User Notes
Changes to MEPS Missing Data Codes
In the MEPS public use data files, specific codes are used to indicate missing data, with each code indicating a different reason for missingness. This user note refers to the missing data codes from the original data files as "MEPS Codes" and the data offered by IPUMS as "IPUMS MEPS." The table below shows the codes that are used in the original MEPS data, their definitions, the years in which the code was used, and the IPUMS MEPS missing data label that is usually mapped to that MEPS missing data code. In the IPUMS MEPS data, the numeric code for missing data varies depending on the variable so labels are used in this user note when referring to missing data codes in the IPUMS MEPS data.

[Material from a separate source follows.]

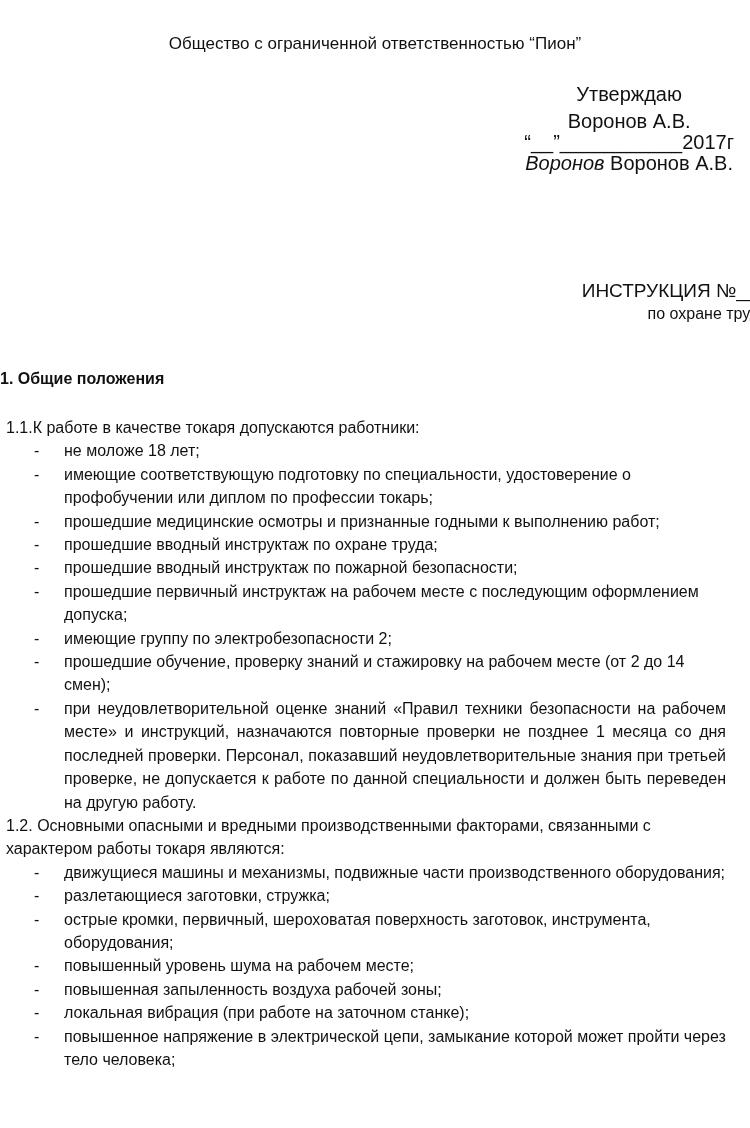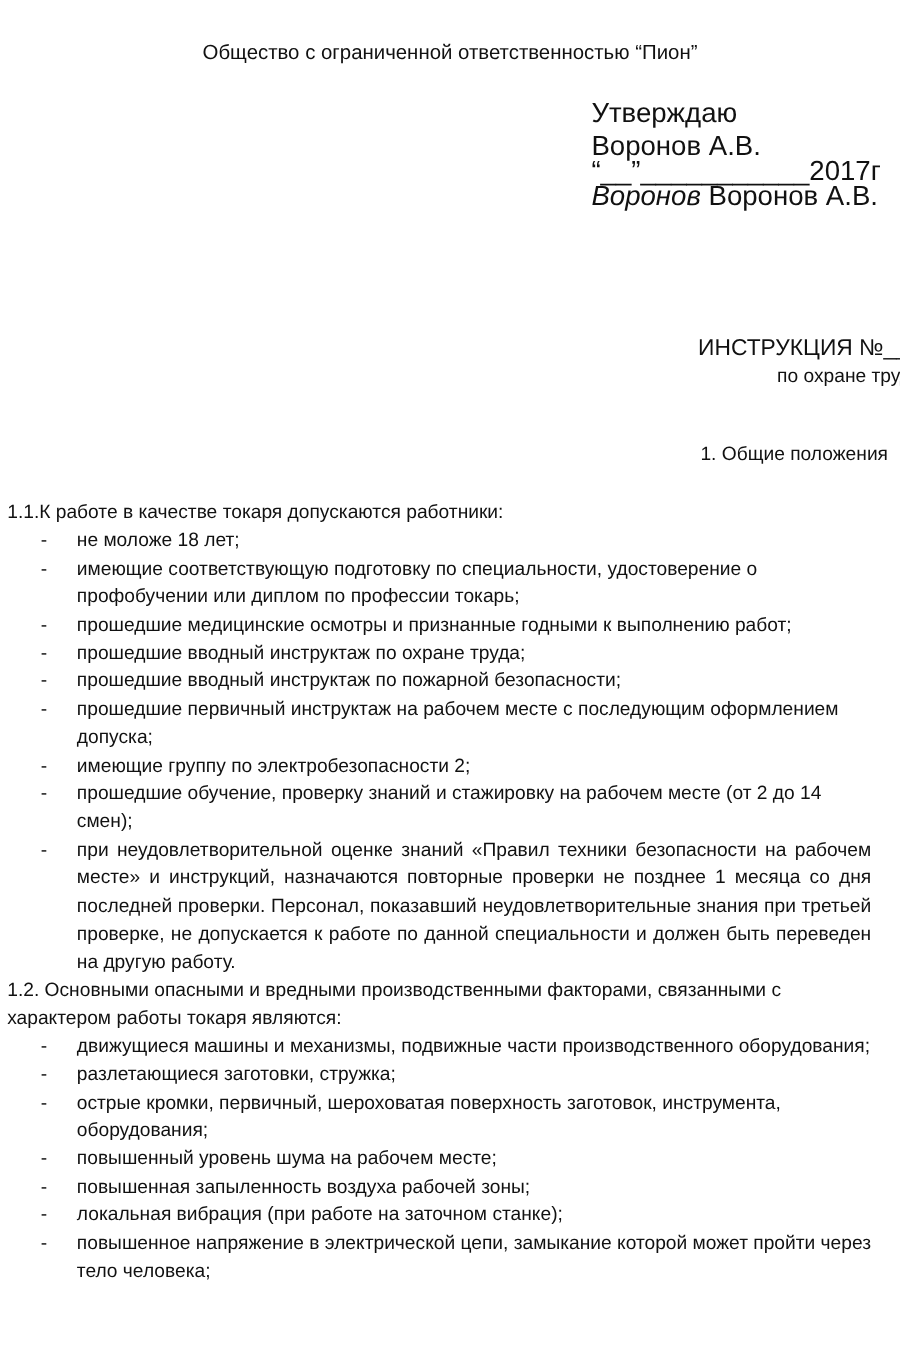"Утверждаю" .approval { font-size: 23px -> 20px; text-align: left -> center }
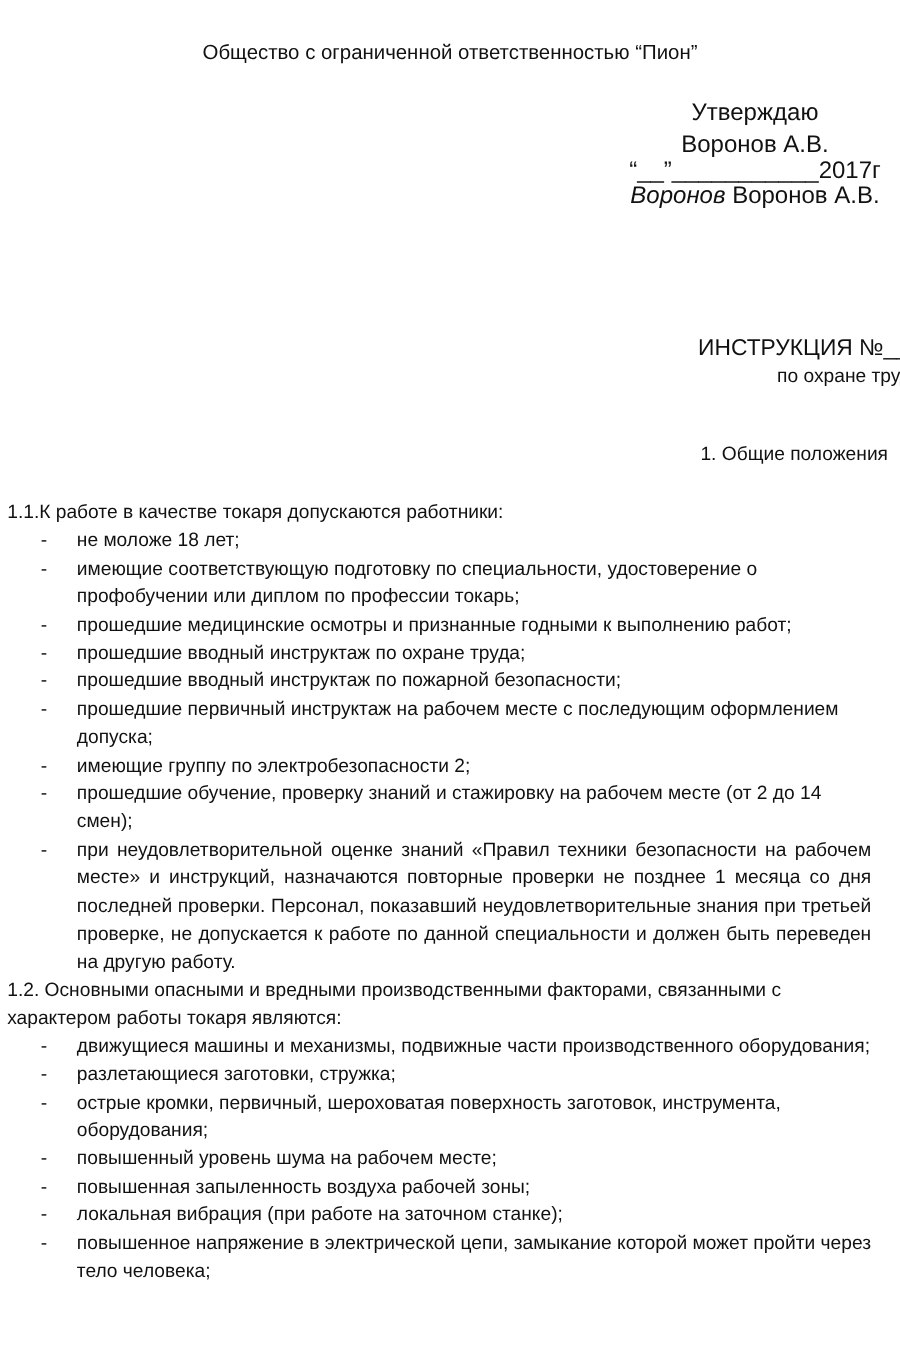"1. Общие положения" .section-title { font-weight: normal -> bold; text-align: right -> left }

The original MEPS data code of -1 "Inapplicable" is recoded and assigned a value of "Not in Universe," or NIU, in the IPUMS MEPS data for all years. The original MEPS data code of -2 "Determined in previous round" is recoded and assigned a value of "Determined in previous round" in the IPUMS MEPS data for all years. The original MEPS data codes -3 "No data in round" (only used in 1996), -9 "Not ascertained" (used from 1996-2017), -13 "Initial wage imputed" (used from 2004-present), and -15 "Cannot be computed" (used from 2018-present) are recoded and assigned a value of "Unknown-not ascertained" in the IPUMS MEPS data. The original MEPS data codes of -7 "Refused" and -8 "DK" are recoded and assigned values of "Unknown-refused" and "Unknown-don't know", respectively, in the IPUMS MEPS data for all years. The original MEPS data code of -10 represents a top-code that changes each year for hourly wage data. Users who are interested in how -10 codes from the original MEPS data are recoded in the IPUMS MEPS data should read the documentation for WAGEHRRD and WAGENEWRD.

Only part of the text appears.